Statesia, Le Mans, France.
University of Le Mans, GAINS, IRA, Le Mans, France.
PLoS One. 2022 Jun 14;17(6):e0269750. doi: 10.1371/journal.pone.0269750. eCollection 2022.
The objective of the study was to perform a cost-effectiveness analysis of bundled devices (BDs) versus standard devices (SDs) for the prevention of unscheduled peripheral venous catheter (PVC) removal due to complication from a French investigator-initiated, open-label, single center, randomized-controlled, two-by-two factorial trial (CLEAN-3 study). A 14-day time non homogeneous semi-markovian model was performed to be fitted to longitudinal individual patient data from CLEAN-3 database. This model includes five health states and eight transitional events; a base case scenario, two scenario analyses and bootstrap sensitivity analyses were performed. The cost-effectiveness criterion was the cost per patient with unscheduled PVC removal avoided. 989 adult (age≥18 years) patients were analyzed to compare the BDs group (494 patients), and the SDs group (495 patients). The assessed intervention was a combination of closed integrated catheters, positive displacement needleless-connectors, disinfecting caps, and single-use prefilled flush syringes compared with the use of open catheters and three-way stopcocks for treatment administration. For the base case scenario, an unscheduled 1st PVC removal before discharge was significantly more frequent in the SDs group (235 patients (47.5%) in the SDs group and 172 patients (34.8%) in the BDs group, p = 0.00006). After adjustment for 1st catheter time, the number of patients with unscheduled PVC removal per day was of 16 (95%CI: 15; 18) patients (out of 100) in the BDs group and of 26 (95%CI: 24; 28) patients (out of 100) in the SDs group. The mean cost per patient (adjusted on catheter-time) was of €144 (95%CI: €135-€154) for patients in the SDs group versus €102 (95%CI: €95-€109) for patients in the BDs group; the mean saving per patient was of €42 (95%CI: €32-€54). As a consequence, the assessed BDs strategy was less costly and more effective than the SDs strategy. Trail registration: CLEAN-3 study is registered with ClinicalTrials.gov, NCT03757143.

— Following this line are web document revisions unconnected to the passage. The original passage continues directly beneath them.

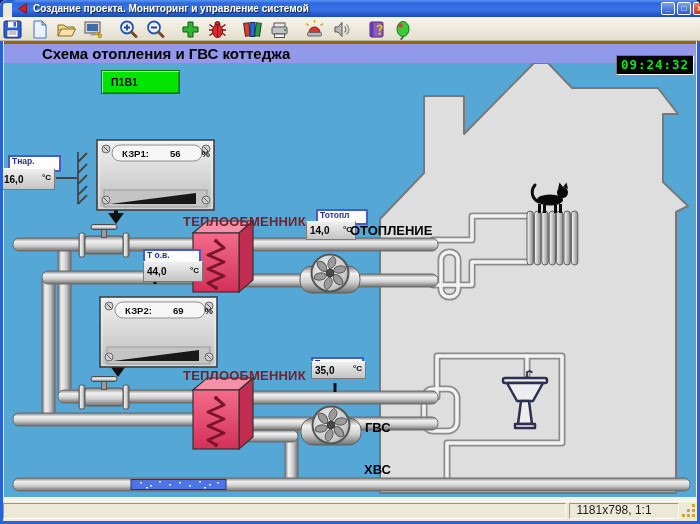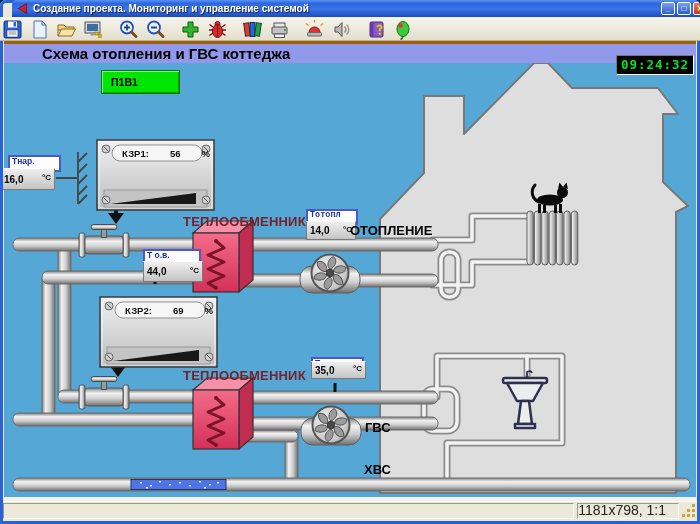--- a/index.html
+++ b/index.html
@@ -419,7 +419,7 @@
     <span class="v">44,0</span>
     <span class="u">°С</span>
   </div>
-  <div class="ovl s-label" style="left:306px;top:209px;width:46px;height:12px;font-family:Liberation Mono, monospace;">Тотопл</div>
+  <div class="ovl s-label" style="left:316px;top:209px;width:46px;height:12px;">Тотопл</div>
   <div class="ovl s-value" style="left:306px;top:221px;width:42px;height:17px;">
     <span class="v">14,0</span>
     <span class="u">°С</span>

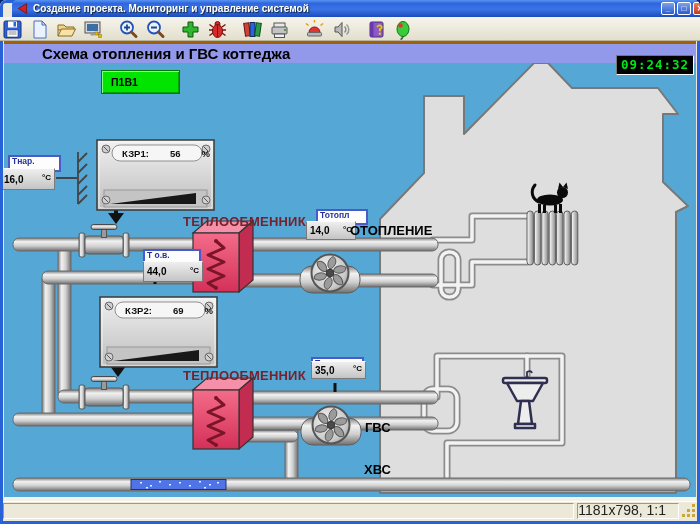--- a/index.html
+++ b/index.html
@@ -40,7 +40,7 @@
   .statusbar{position:absolute;left:0;top:501px;width:700px;height:19px;background:#ECE9D8;border-top:1px solid #FFF;display:flex;align-items:center;z-index:30;padding:0 3px;box-sizing:border-box;}
   .sfield{height:14px;border:1px solid #9A9A8A;border-right-color:#FFF;border-bottom-color:#FFF;}
   .sfield.main{flex:1;margin-right:3px;}
-  .sfield.res{width:88px;font-size:14px;color:#222;text-align:right;line-height:13px;padding-right:12px;margin-right:3px;}
+  .sfield.res{width:88px;font-size:12px;color:#222;text-align:center;line-height:13px;padding-right:20px;margin-right:3px;}
   .grip{width:15px;height:15px;}
 </style>
 </head>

研究的目的是对预防因并发症而导致的计划外外周静脉导管(PVC)拔除的捆绑设备(BDs)与标准设备(SDs)进行成本效益分析。该研究由一位法国研究者发起,采用开放性、单中心、随机对照、两因素析因试验(CLEAN-3 研究)进行,这是一项为期 14 天的非同质半马尔可夫模型纵向个体患者数据分析。该模型包含五个健康状态和八个过渡事件;进行了基础情况分析、两种情景分析和自举敏感性分析。成本效益标准为避免计划外 PVC 拔除的每位患者的成本。共分析了 989 名成人(年龄≥18 岁)患者,以比较 BDs 组(494 名患者)和 SDs 组(495 名患者)。评估的干预措施是将密闭式一体化导管、正压无针连接器、消毒帽和一次性预充冲洗注射器联合使用,与使用开放式导管和三通旋塞进行治疗管理进行比较。在基础情况下,SDs 组在出院前发生计划外的首次 PVC 拔除更为频繁(SDs 组 235 例(47.5%),BDs 组 172 例(34.8%),p=0.00006)。在调整首次导管时间后,BDs 组每日发生计划外 PVC 拔除的患者人数为 16 例(95%CI:15;18)(每 100 例),SDs 组为 26 例(95%CI:24;28)(每 100 例)。每位患者的平均成本(按导管时间调整)为 SDs 组的€144(95%CI:€135-€154),BDs 组的€102(95%CI:€95-€109);每位患者的平均节省费用为€42(95%CI:€32-€54)。因此,与 SDs 策略相比,评估的 BDs 策略成本更低,效果更好。试验注册:CLEAN-3 研究在 ClinicalTrials.gov 上注册,NCT03757143。